**YOUR OBJECTIVE**: Please copy every line from the following entries in which the word "inner" appears.

[DATA SECTION — start]

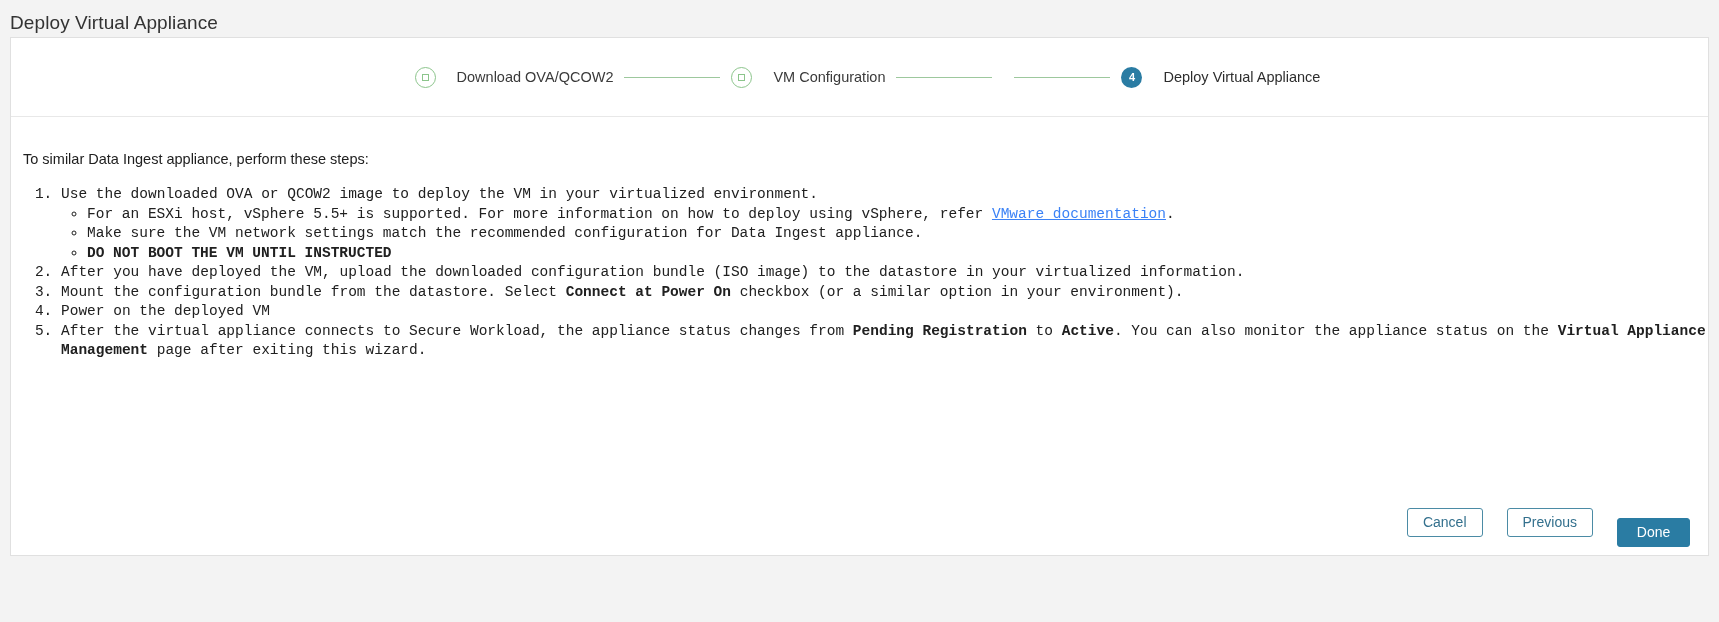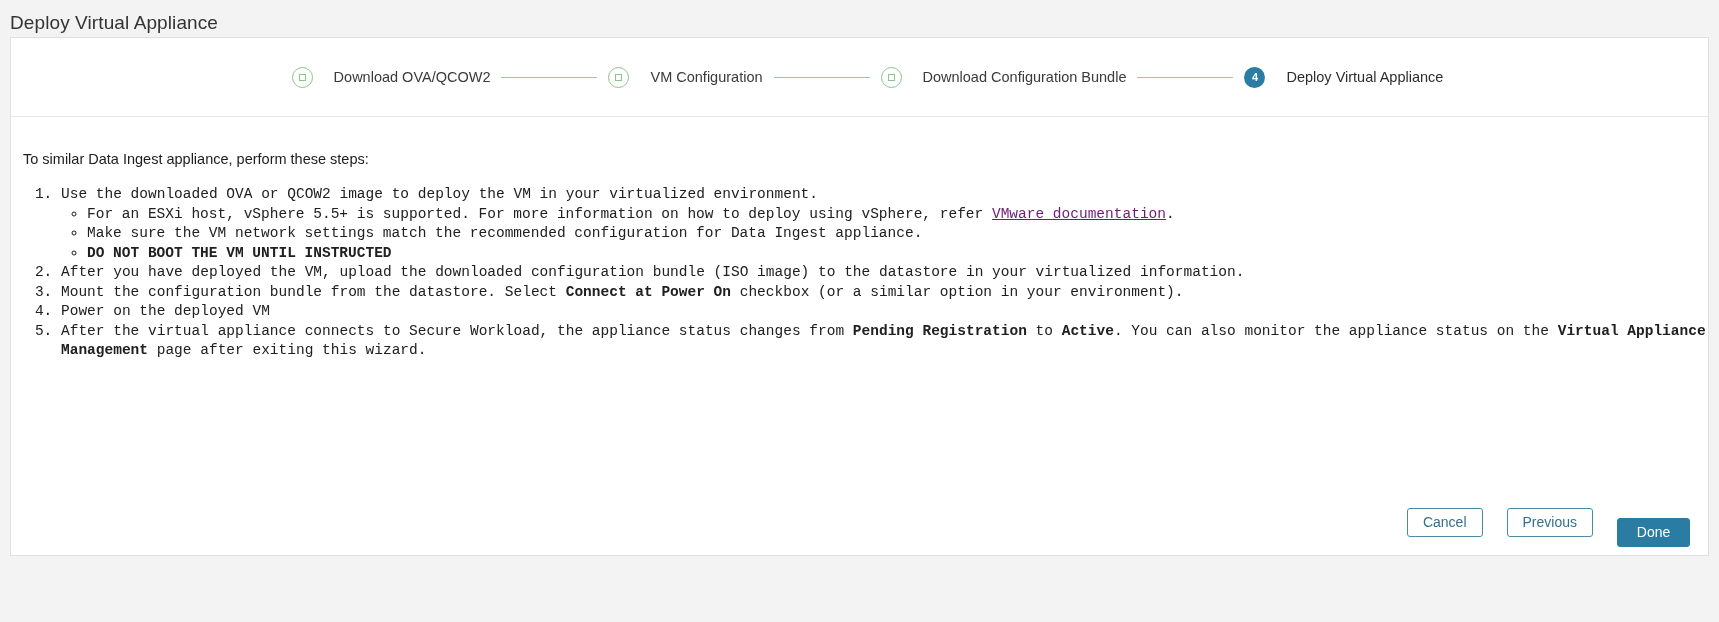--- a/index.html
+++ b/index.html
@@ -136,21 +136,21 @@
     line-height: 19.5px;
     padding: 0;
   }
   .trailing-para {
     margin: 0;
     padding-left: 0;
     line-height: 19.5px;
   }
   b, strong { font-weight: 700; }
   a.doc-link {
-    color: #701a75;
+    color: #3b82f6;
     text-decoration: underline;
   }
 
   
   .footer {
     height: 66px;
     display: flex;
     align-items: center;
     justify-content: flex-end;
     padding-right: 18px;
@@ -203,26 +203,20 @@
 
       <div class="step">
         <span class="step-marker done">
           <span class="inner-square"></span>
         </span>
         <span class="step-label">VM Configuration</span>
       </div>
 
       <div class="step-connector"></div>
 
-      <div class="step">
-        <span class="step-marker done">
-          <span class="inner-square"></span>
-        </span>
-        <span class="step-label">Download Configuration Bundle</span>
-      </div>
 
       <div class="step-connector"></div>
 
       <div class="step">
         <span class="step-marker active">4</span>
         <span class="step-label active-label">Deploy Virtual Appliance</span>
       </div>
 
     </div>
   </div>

[DATA SECTION — finish]

**RESULT OF THE EXERCISE**:
           <span class="inner-square"></span>
-          <span class="inner-square"></span>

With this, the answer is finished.